BRIEF: Once the images are set aside, return every entry exactly.

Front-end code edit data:
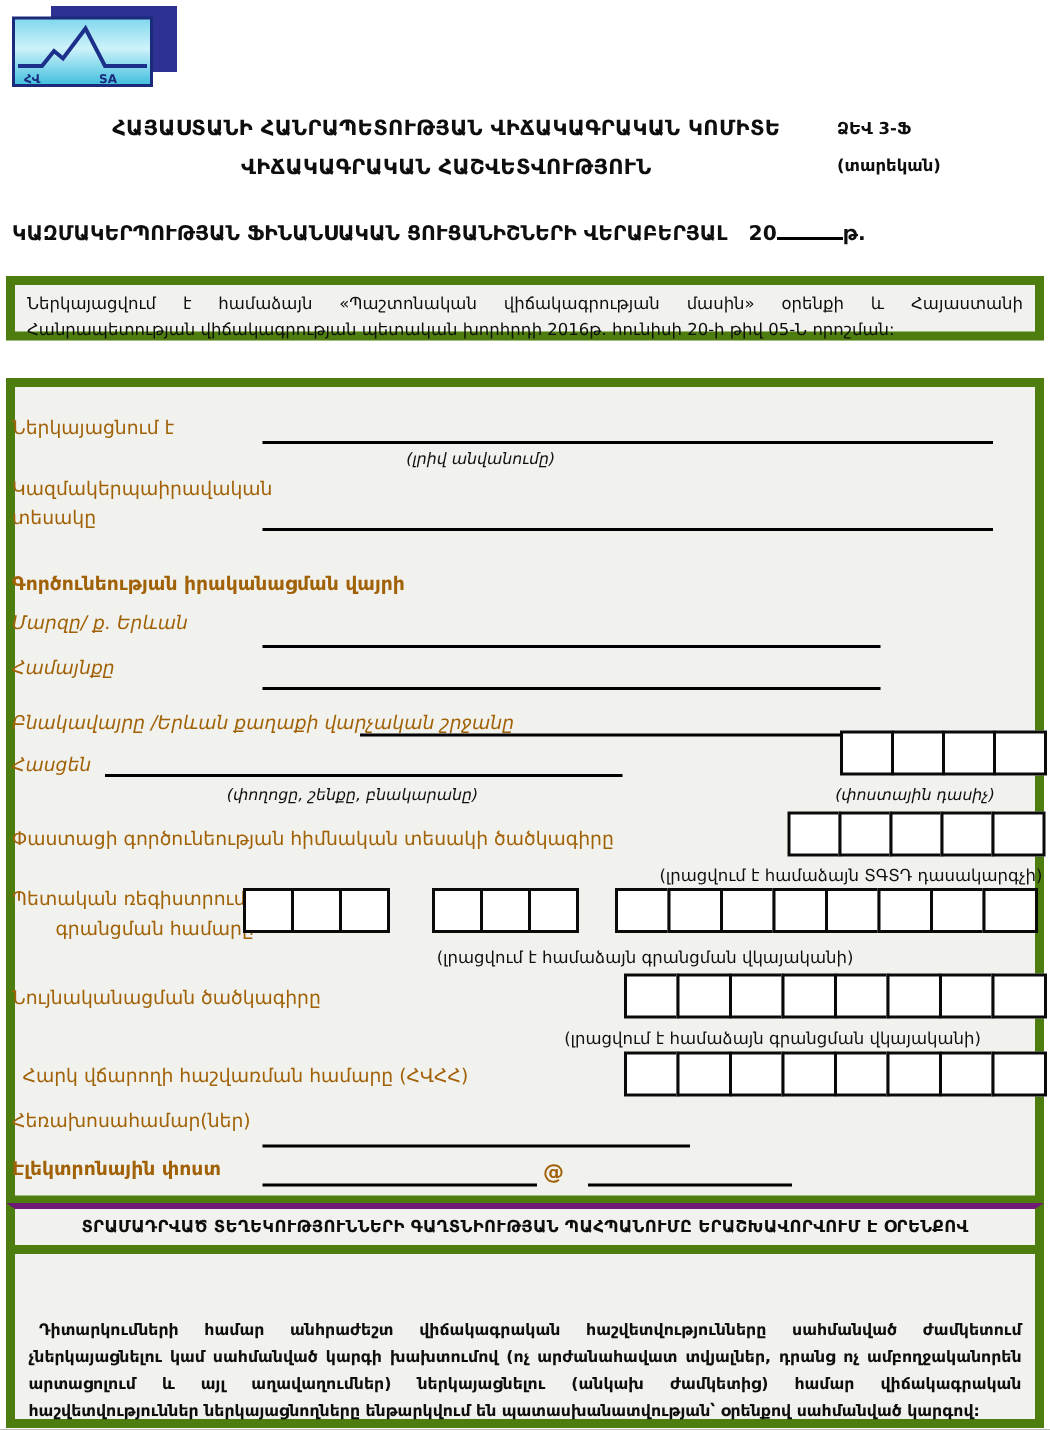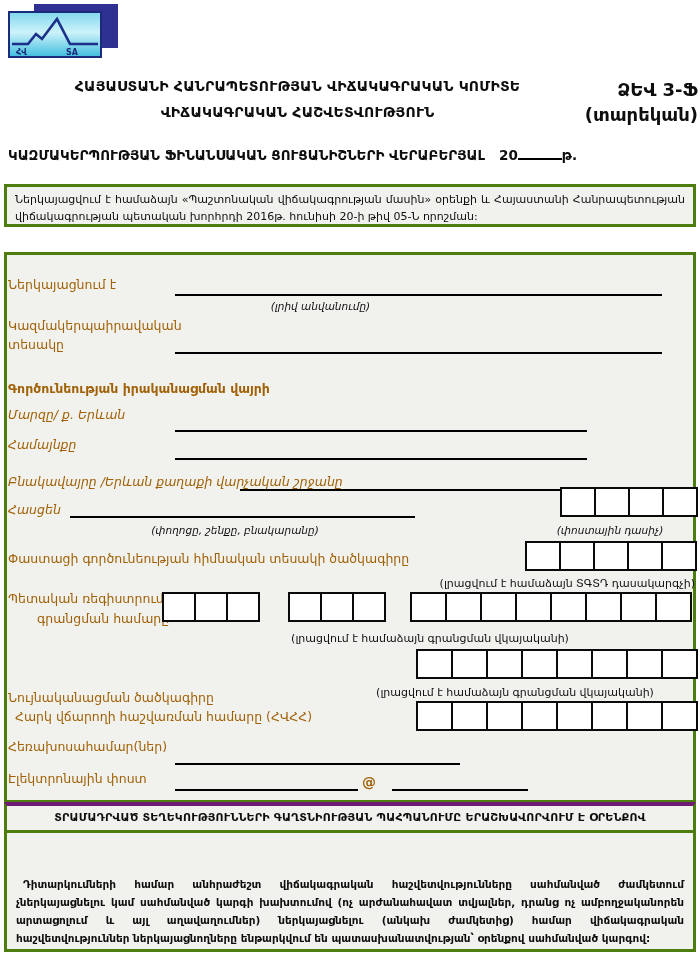--- a/index.html
+++ b/index.html
@@ -17,7 +17,7 @@
   .cell{height:30px;background:#fff;border:2px solid #0a0a0a;margin-left:-2px;box-sizing:border-box;}
   .cell:first-child{margin-left:0;}
   .titleline{position:absolute;width:595px;text-align:center;font-weight:bold;font-size:14px;letter-spacing:.2px;}
-  .codeline{position:absolute;left:558px;width:140px;text-align:right;font-weight:bold;font-size:18px;}
+  .codeline{position:absolute;left:558px;width:140px;text-align:left;font-weight:bold;font-size:11px;}
   .yeargap{display:inline-block;width:44px;border-bottom:2px solid #000;height:12px;}
 </style>
 </head>

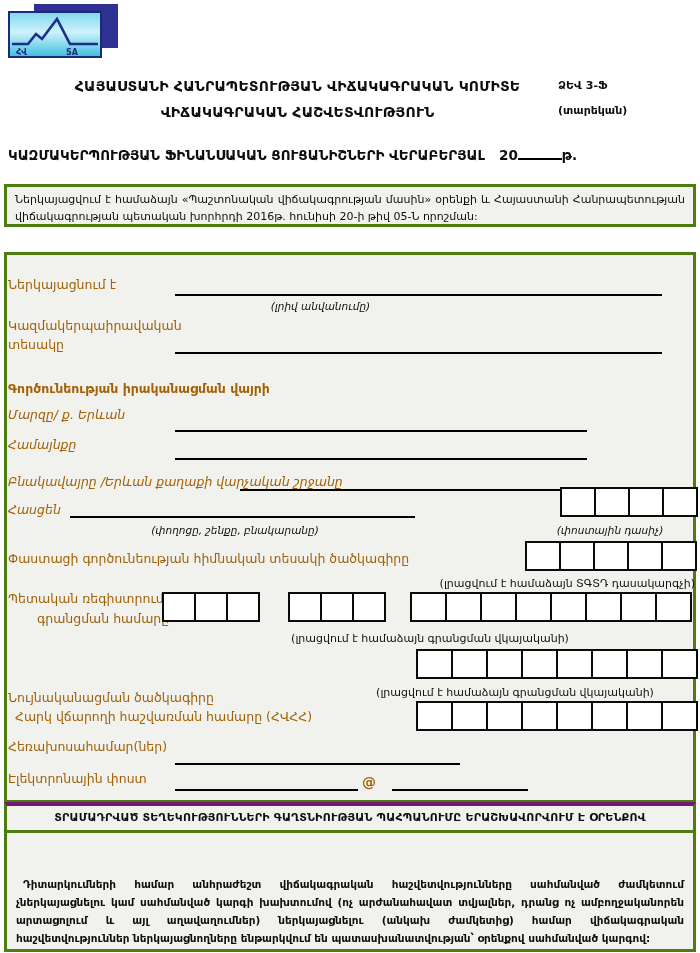--- a/index.html
+++ b/index.html
@@ -12,7 +12,7 @@
   .note{position:absolute;font-size:10.5px;font-style:italic;color:#101010;white-space:nowrap;}
   .pnote{position:absolute;font-size:11px;color:#101010;white-space:nowrap;}
   .uline{position:absolute;height:13px;border-bottom:2px solid #000;}
-  .formbox{position:absolute;left:4px;width:692px;border:3px solid #4d7c0f;background:#f1f1ee;box-sizing:border-box;}
+  .formbox{position:absolute;left:4px;width:692px;border:6px solid #4d7c0f;background:#f1f1ee;box-sizing:border-box;}
   .boxrow{position:absolute;display:flex;}
   .cell{height:30px;background:#fff;border:2px solid #0a0a0a;margin-left:-2px;box-sizing:border-box;}
   .cell:first-child{margin-left:0;}

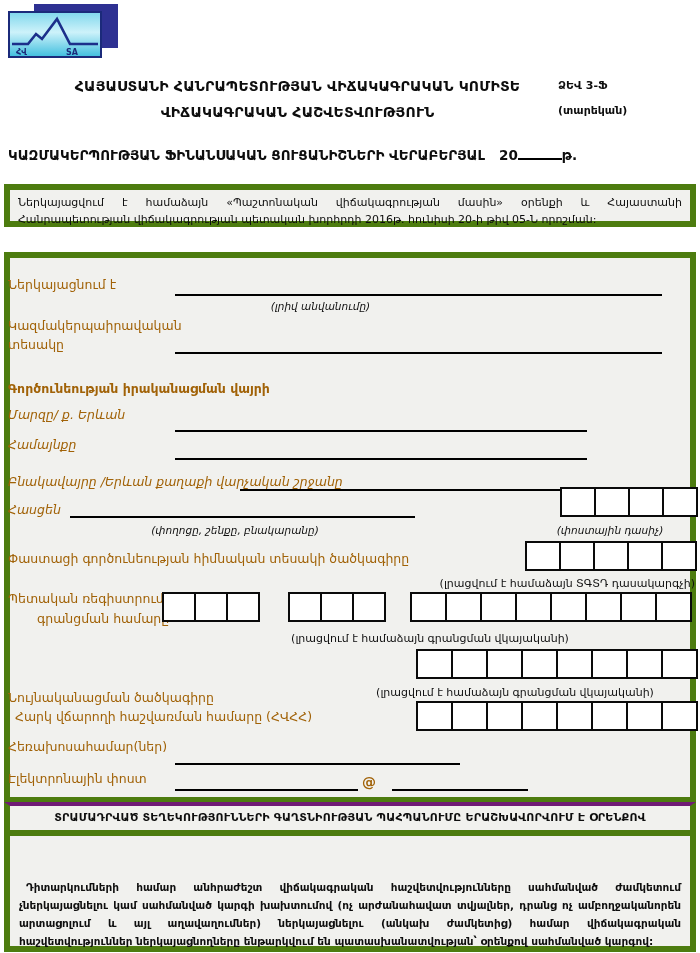--- a/index.html
+++ b/index.html
@@ -123,7 +123,7 @@
     </div>
   <div class="pnote" style="left:250px;top:632px;width:360px;text-align:center;">(լրացվում է համաձայն գրանցման վկայականի)</div>
 
-  <div class="lbl" style="left:8px;top:657px;margin-top:33px;">Նույնականացման ծածկագիրը</div>
+  <div class="lbl" style="left:8px;top:657px;">Նույնականացման ծածկագիրը</div>
   <div class="boxrow" style="left:416px;top:649px;">
       <div class="cell" style="width: 37px;"></div>
       <div class="cell" style="width: 37px;"></div>

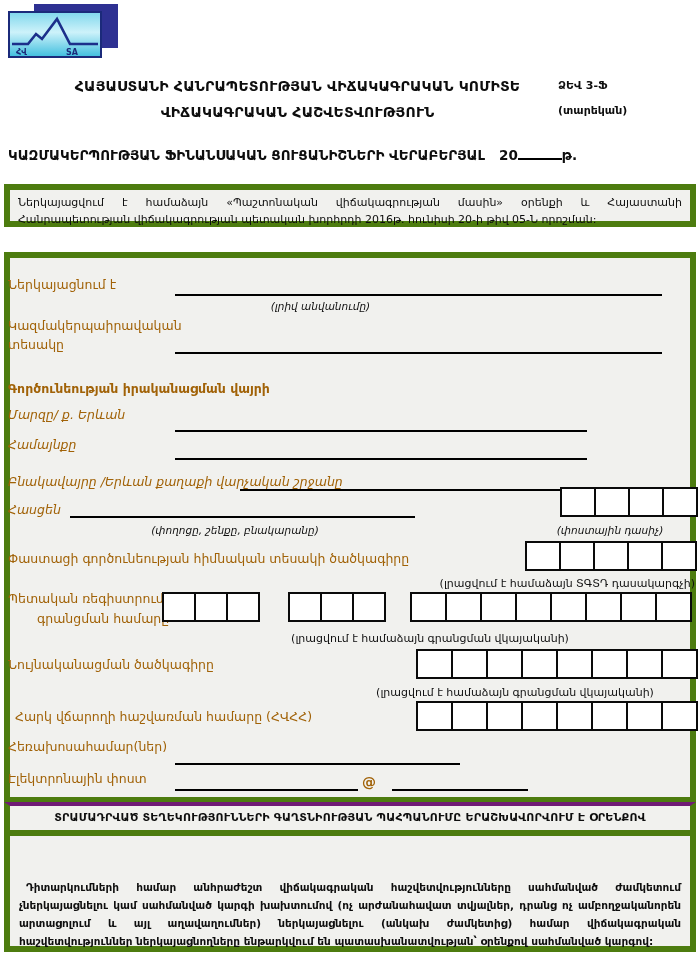--- a/index.html
+++ b/index.html
@@ -151,7 +151,7 @@
   <div class="lbl" style="left:8px;top:739px;">Հեռախոսահամար(ներ)</div>
   <div class="uline" style="left:175px;top:750px;width:285px;"></div>
 
-  <div class="lbl" style="left:8px;top:771px;">Էլեկտրոնային փոստ</div>
+  <div class="lbl" style="left:8px;top:771px;font-weight:bold;">Էլեկտրոնային փոստ</div>
   <div class="uline" style="left:175px;top:776px;width:183px;"></div>
   <div class="lbl b" style="left:362px;top:774px;font-size:14px;">@</div>
   <div class="uline" style="left:392px;top:776px;width:136px;"></div>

EXERCISE OUTPUT:
--- a/index.html
+++ b/index.html
@@ -17,7 +17,7 @@
   .cell{height:30px;background:#fff;border:2px solid #0a0a0a;margin-left:-2px;box-sizing:border-box;}
   .cell:first-child{margin-left:0;}
   .titleline{position:absolute;width:595px;text-align:center;font-weight:bold;font-size:14px;letter-spacing:.2px;}
-  .codeline{position:absolute;left:558px;width:140px;text-align:right;font-weight:bold;font-size:18px;}
+  .codeline{position:absolute;left:558px;width:140px;text-align:left;font-weight:bold;font-size:11px;}
   .yeargap{display:inline-block;width:44px;border-bottom:2px solid #000;height:12px;}
 </style>
 </head>

--- a/index.html
+++ b/index.html
@@ -12,7 +12,7 @@
   .note{position:absolute;font-size:10.5px;font-style:italic;color:#101010;white-space:nowrap;}
   .pnote{position:absolute;font-size:11px;color:#101010;white-space:nowrap;}
   .uline{position:absolute;height:13px;border-bottom:2px solid #000;}
-  .formbox{position:absolute;left:4px;width:692px;border:3px solid #4d7c0f;background:#f1f1ee;box-sizing:border-box;}
+  .formbox{position:absolute;left:4px;width:692px;border:6px solid #4d7c0f;background:#f1f1ee;box-sizing:border-box;}
   .boxrow{position:absolute;display:flex;}
   .cell{height:30px;background:#fff;border:2px solid #0a0a0a;margin-left:-2px;box-sizing:border-box;}
   .cell:first-child{margin-left:0;}

--- a/index.html
+++ b/index.html
@@ -123,7 +123,7 @@
     </div>
   <div class="pnote" style="left:250px;top:632px;width:360px;text-align:center;">(լրացվում է համաձայն գրանցման վկայականի)</div>
 
-  <div class="lbl" style="left:8px;top:657px;margin-top:33px;">Նույնականացման ծածկագիրը</div>
+  <div class="lbl" style="left:8px;top:657px;">Նույնականացման ծածկագիրը</div>
   <div class="boxrow" style="left:416px;top:649px;">
       <div class="cell" style="width: 37px;"></div>
       <div class="cell" style="width: 37px;"></div>

--- a/index.html
+++ b/index.html
@@ -151,7 +151,7 @@
   <div class="lbl" style="left:8px;top:739px;">Հեռախոսահամար(ներ)</div>
   <div class="uline" style="left:175px;top:750px;width:285px;"></div>
 
-  <div class="lbl" style="left:8px;top:771px;">Էլեկտրոնային փոստ</div>
+  <div class="lbl" style="left:8px;top:771px;font-weight:bold;">Էլեկտրոնային փոստ</div>
   <div class="uline" style="left:175px;top:776px;width:183px;"></div>
   <div class="lbl b" style="left:362px;top:774px;font-size:14px;">@</div>
   <div class="uline" style="left:392px;top:776px;width:136px;"></div>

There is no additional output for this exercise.